On ne vermifuge plus comme avant, soit en traitant tout le monde d’un coup… soit en ne traitant personne. Pourquoi ? Chacune de ces stratégies engendre des pertes ! Mais, si la gestion du parasitisme chez les bovins pâturant s’oriente vers une individualisation des traitements anthelmintiques, il faut apprendre à repérer les animaux à traiter.
Les traitements sélectifs ciblés, comme la méthode TRI, pour technique raisonnée individualisée, développée par le laboratoire Ceva, permettent d’identifier précisément quels animaux doivent faire l’objet d’un traitement contre les strongles intestinaux. Simple et fiable, celle-ci s’appuie, entre autres, sur l’observation des pics et des stades de lactation, données transmises par le contrôle laitier, ou le robot.
Des repères pour faire du tri dans le troupeau laitier
Premier principe : toutes les vaches à moins de 200 jours de lactation en fin de pâturage et ayant réalisé un pic de production laitière décevant par rapport aux animaux de la même classe d’âge doivent être vermifugées. On peut aussi faire le choix raisonné de donner un coup de pouce aux vaches laitières hautes productrices dont l’immunité est fortement mise à l’épreuve de même qu’aux primipares dont l’immunité n’est pas tout à fait opérante.

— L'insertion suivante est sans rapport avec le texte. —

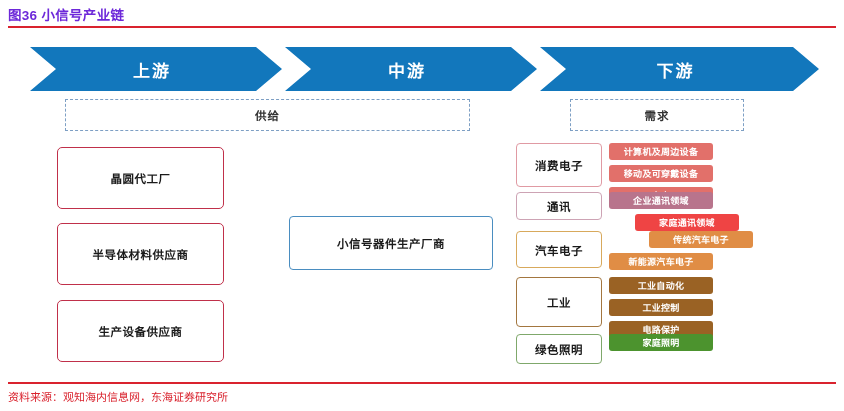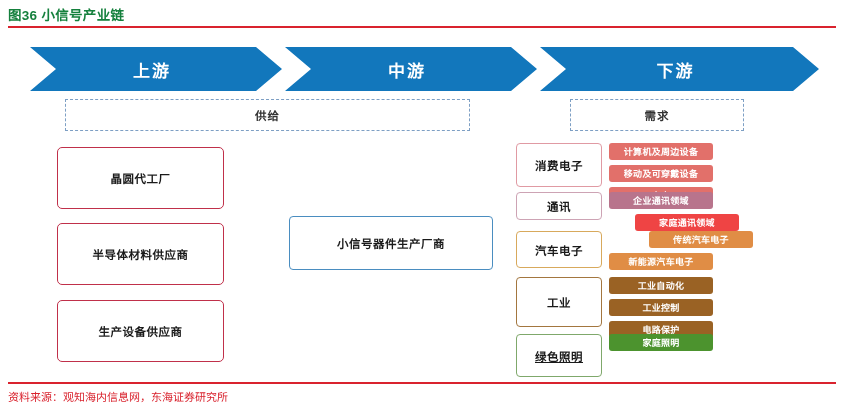"图36 小信号产业链" div.fig-title { color: #15803d -> #6d28d9 }
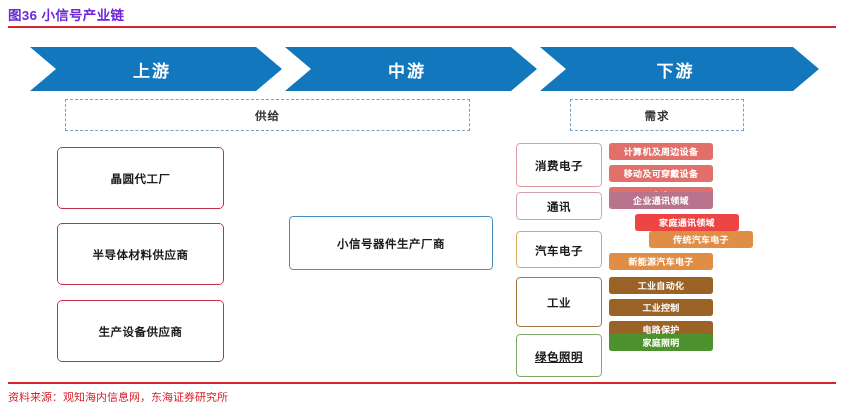"绿色照明" div.cat-box { height: 43px -> 30px; text-decoration: underline -> none }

Une étude publiée, en 2018, par Nadine Ravinet, vétérinaire spécialiste du parasitisme, a mis en avant l’intérêt économique de la démarche pour ces individus avec un gain de 1 à 1,4 kg de lait/jour, selon le niveau de pâturage, pour les vaches ayant bénéficié d’un traitement. Le réseau vétérinaires et éleveurs de l’Ouest relève également un bénéfice économique post-traitement d’environ 40 %, en comparaison à une vermifugation systématique de l’ensemble du troupeau laitier.
Croissance et immunité, deux paramètres-clés
Concernant les génisses, le raisonnement s’appuie sur la surveillance de leur croissance. Un objectif de poids non-atteint ou une note d’état corporel dégradée justifient de vermifuger. En production allaitante, si on connait le GMQ, il faut traiter les veaux dont la croissance à l’herbe est décevante. Les animaux avec fort potentiel de croissance peuvent l’être aussi, leur système immunitaire étant davantage sollicité. En l'absence de pesée régulière, l’état visuel des animaux peut aider à faire un tri.
Autre critère de détermination, l’immunité, dont la construction est un objectif primordial pour tous les jeunes animaux. Pour atteindre un bon niveau d’immunité face aux parasites, le temps de contact effectif avec les larves de strongles présents dans les pâtures doit être au minimum de 8 mois, durée
de rémanence des traitements et périodes de sécheresse déduites. Lors de la rentrée à l’étable, veaux et génisses en retard de croissance et dont la construction immunitaire n’est pas achevée devront donc tous être vermifugés. Plusieurs formulations de vermifuges existent, seules certaines sont adaptées pour les traitements individuels. Parlez-en avec votre vétérinaire.
Jusqu’à 70 % d’économie sur les frais d’élevage
Opter pour une stratégie de traitements ciblés sélectifs présente de nombreux avantages. D’après l’étude de Nadine Ravinet, appliquer la méthode TRI revient à prendre en charge en moyenne seulement 30 % du troupeau. A la clé, une diminution des frais d’élevage sur ce poste pouvant aller
jusqu’à 70 %, et un gain de temps non négligeable. Traiter sélectivement et à la juste dose limite également le risque d’apparition de résistances et préserve l’efficacité de la seule molécule disponible en production laitière. Limiter l’émergence des résistances des vers aux vermifuges est primordial si l’on veut continuer à exploiter des pâturages durablement.
L’utilisation raisonnée des traitements antiparasitaires contribue par ailleurs à la conservation de la biodiversité des prairies. Traiter moins réduit les rejets de principes actifs dans les pâtures. Assurer la survie de la petite faune prairiale n’est pas anodine. Les coléoptères coprophages, responsables de la dégradation des bouses, sont en effet de précieux auxiliaires face à l’apparition de zones de refus.